Considerando lo scenario di emergenza atteso, oggetto di studio, date le condizioni ambientali caratteristiche altamente sfavorevoli di un incendio in galleria (calore, fumo, agenti tossici e rumore), considerando il breve tempo di latenza per la valutazione cognitiva come presa d’atto del repentino mutamento della condizione ambientale e quindi per l’approntamento di strategie reattive,

è prevedibile un iniziale declino delle prestazioni di efficacia anche nella popolazione non affetta da disturbi d’ansia. Questa prima fase si caratterizza nella discesa dal treno e nell’allontanamento iniziale del gruppo compatto.

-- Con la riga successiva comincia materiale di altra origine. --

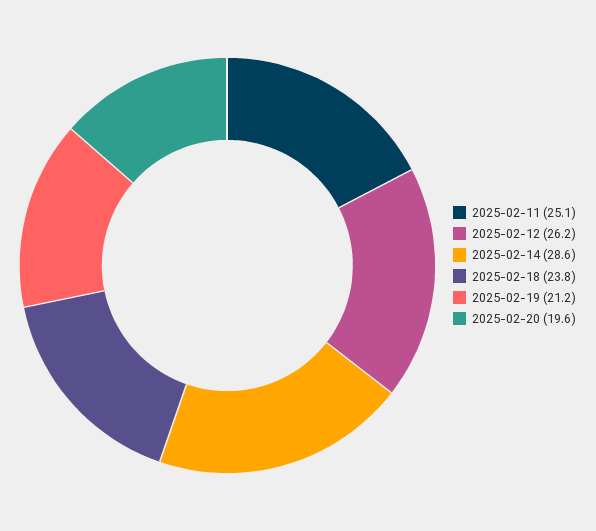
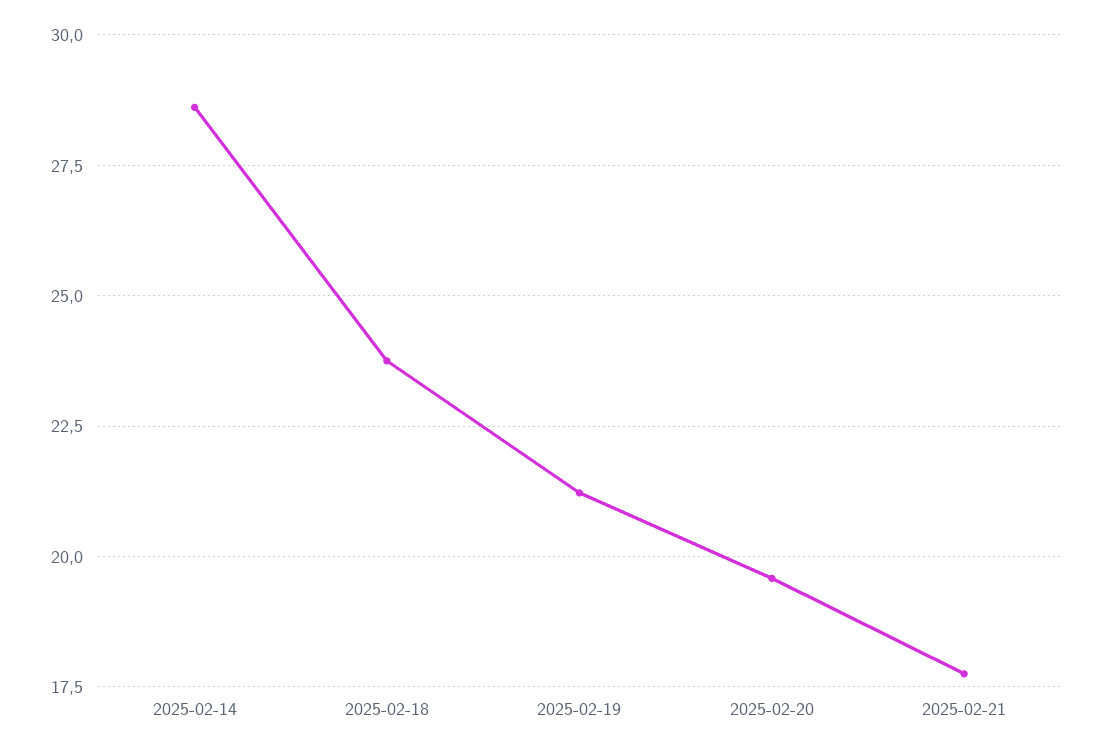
2025-02-11: 25.1 -> none
2025-02-12: 26.2 -> none
2025-02-21: none -> 17.75

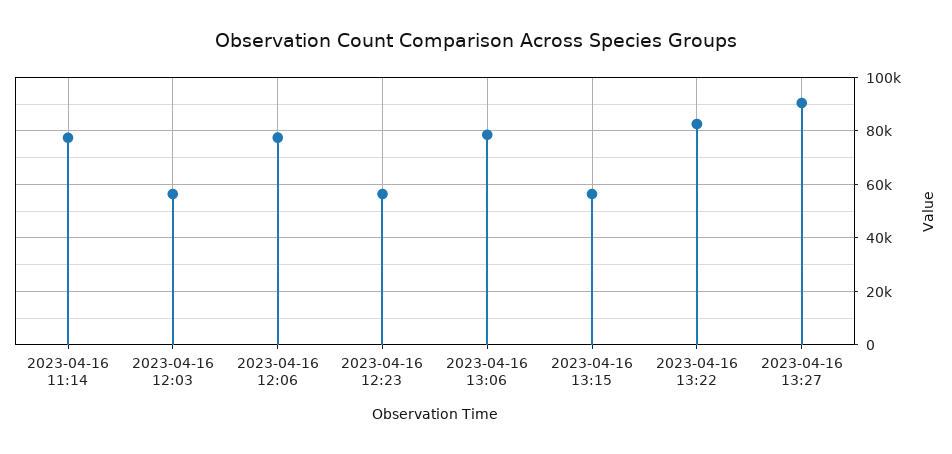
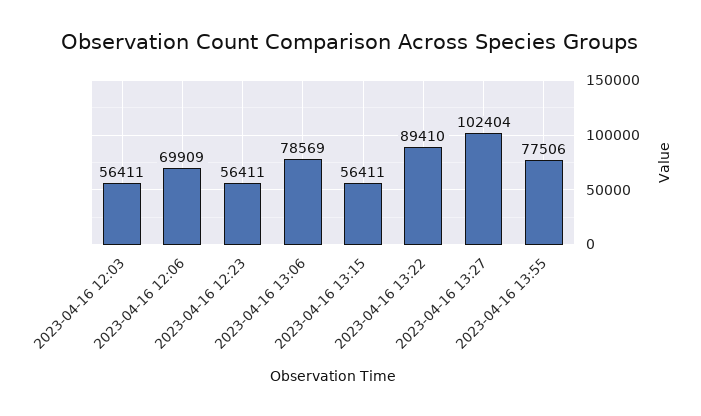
2023-04-16 11:14: 77500 -> none
2023-04-16 12:06: 77500 -> 69909
2023-04-16 13:22: 82500 -> 89410
2023-04-16 13:27: 90000 -> 102404
2023-04-16 13:55: none -> 77506

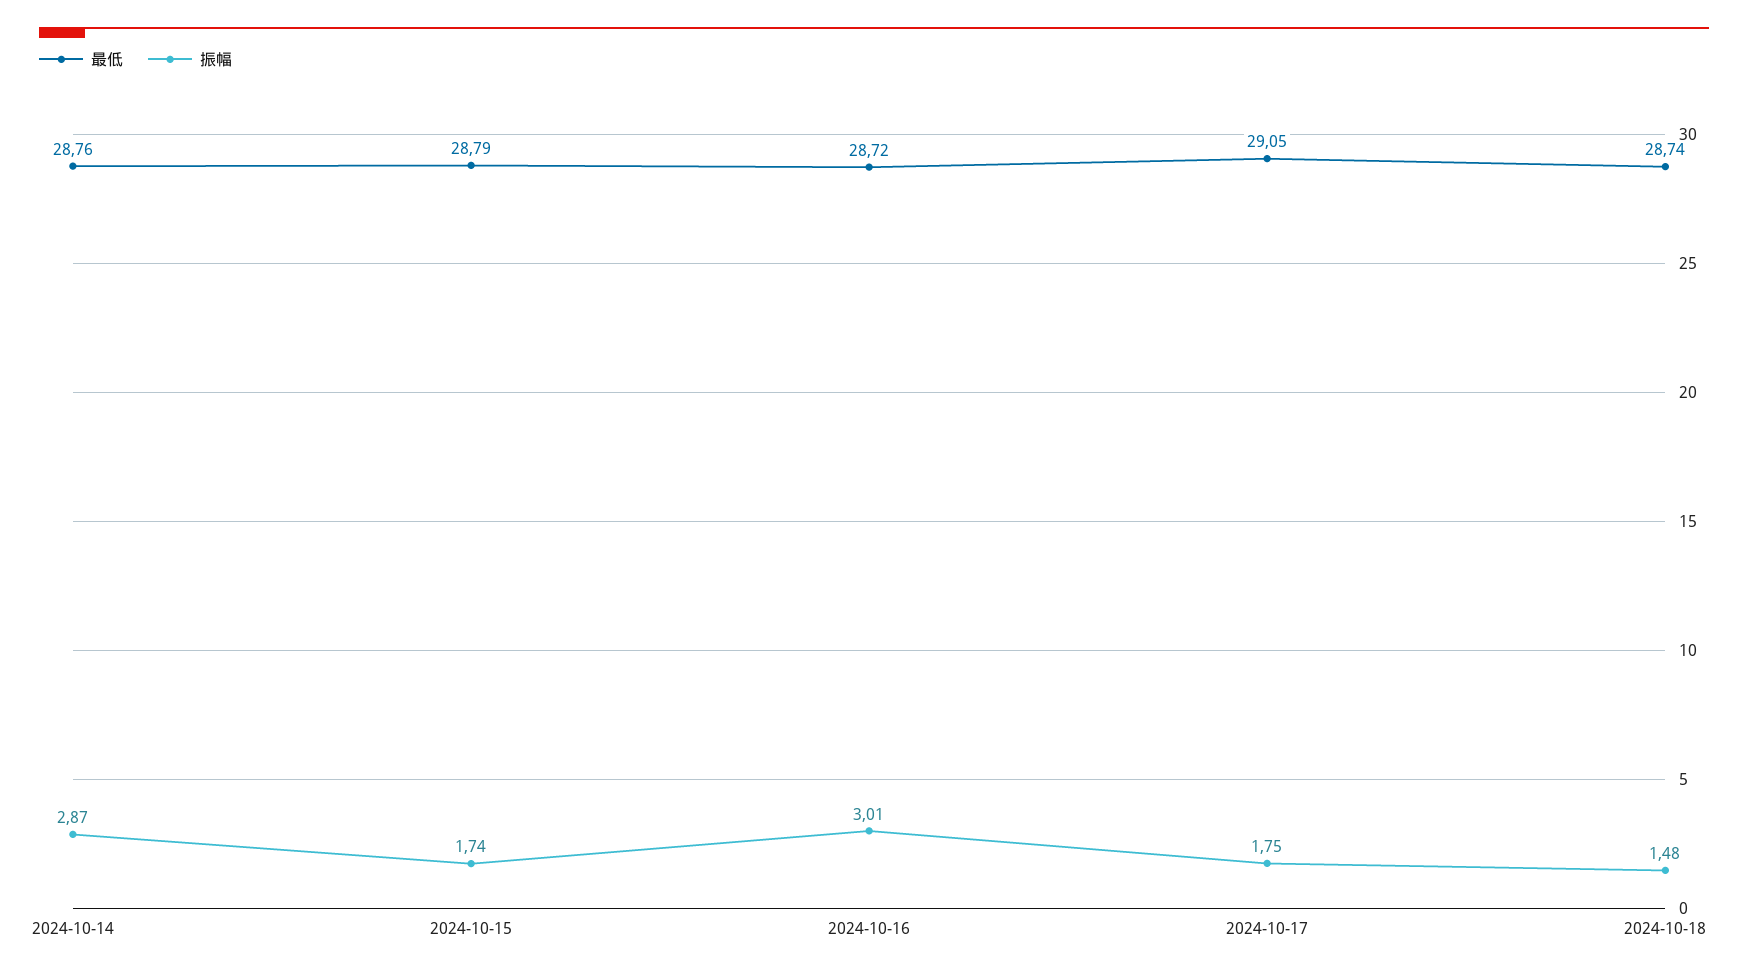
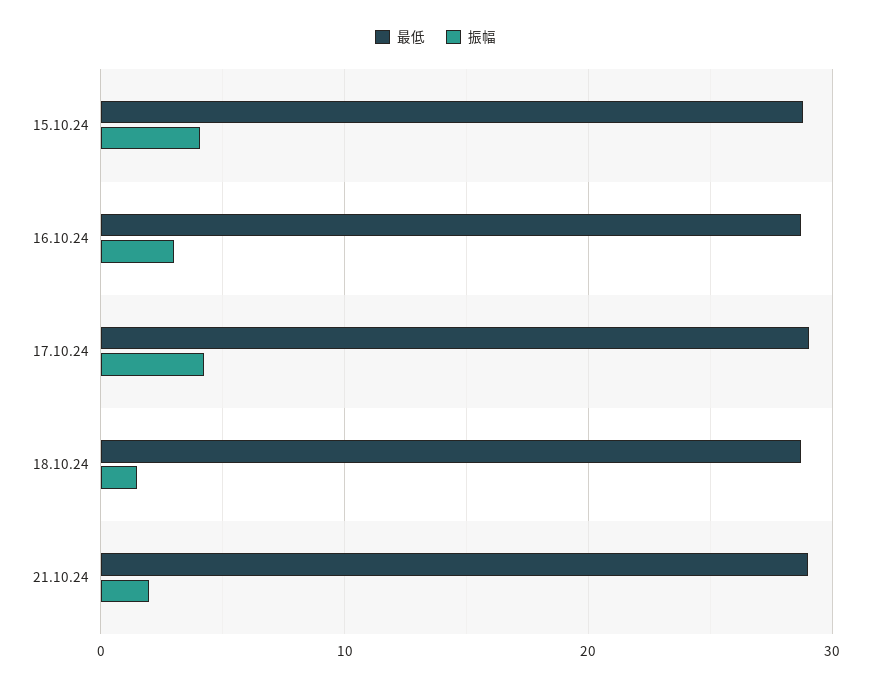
最低, 2024-10-14: 28.76 -> none
振幅, 2024-10-14: 2.87 -> none
振幅, 2024-10-15: 1.74 -> 4
振幅, 2024-10-17: 1.75 -> 4
最低, 21.10.24: none -> 29
振幅, 21.10.24: none -> 2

Al raggiungimento di una distanza minima stimabile in 50-100 metri dal treno esodato le condizioni ambientali tendono a normalizzarsi, la distanza fisica interpersonale aumenta (diminuendo quindi l’aggressività latente) e si realizza il primo essenziale rinforzo positivo sull’autoefficacia percepita.

A questo punto il singolo passeggero è in grado di esprimere le proprie capacità psicofisiche di autotutela. Ai fattori individuali si affianca l’influenza dei fattori sociologici rilevati anche attraverso gli studi sulla psicologia delle masse. Il fenomeno più consistente è quello della diffusione della responsabilità, per effetto del quale si assiste ad una deresponsabilizzazione del singolo in virtù di una dispersione della sfera della responsabilità individuale con una propensione a un discontrollo degli impulsi.

Dalla panoramica presentata risulta critica soprattutto la prima fase dell’esodo, sia per le ovvie condizioni critiche prossimali, sia per gli aspetti psicologici evidenziati. Soprattutto in questa prima fase è prevedibile in alcuni soggetti un irrigidimento della motricità, contrastato tuttavia dalle condizioni di flusso degli esodanti, e soprattutto l’evidenziarsi di episodi di panico paralizzanti per il singolo e di ostacolo per i soggetti prossimi. In assenza di direzione e coordinamento tale tendenza può portare a fenomeni di schiacciamento e di violenza diretta fra i passeggeri.

Al fine di scongiurare tali evoluzioni e contenere reazioni dannose, risulta utile progettare e realizzare un piano di evacuazione che contribuisca a controllare comportamenti irrazionali creando uno stimolo alla fiducia di superare un eventuale condizione di pericolo e che induca un sufficiente autocontrollo.

107

La previsione impiantistica della ripetizione audio in galleria, la formazione e l’addestramento alla gestione dell’emergenza del personale di bordo in tal senso responsabile, la predisposizione di cartellonistica indicativa del comportamento elementare da tenere (direzione da seguire, distanza da percorrere…) minimizza il rischio che si determini uno scenario drammatico come quello descritto.

Sulla base delle valutazioni presentate, e introducendo opportune quote di soggetti clinici rappresentativi affetti da disturbi d’ansia e altre patologie psichiche inabilitanti, si è tarato il modello di simulazione dell’esodo introducendo effetti di disturbo e di ritardo dovuti al realizzarsi di episodi di trascinamento e condizionamento negativo sui soggetti prossimali, la cui influenza è stata stimata in 5 secondi medi, con tendenza amplificativa al ridursi della distanza interpersonale.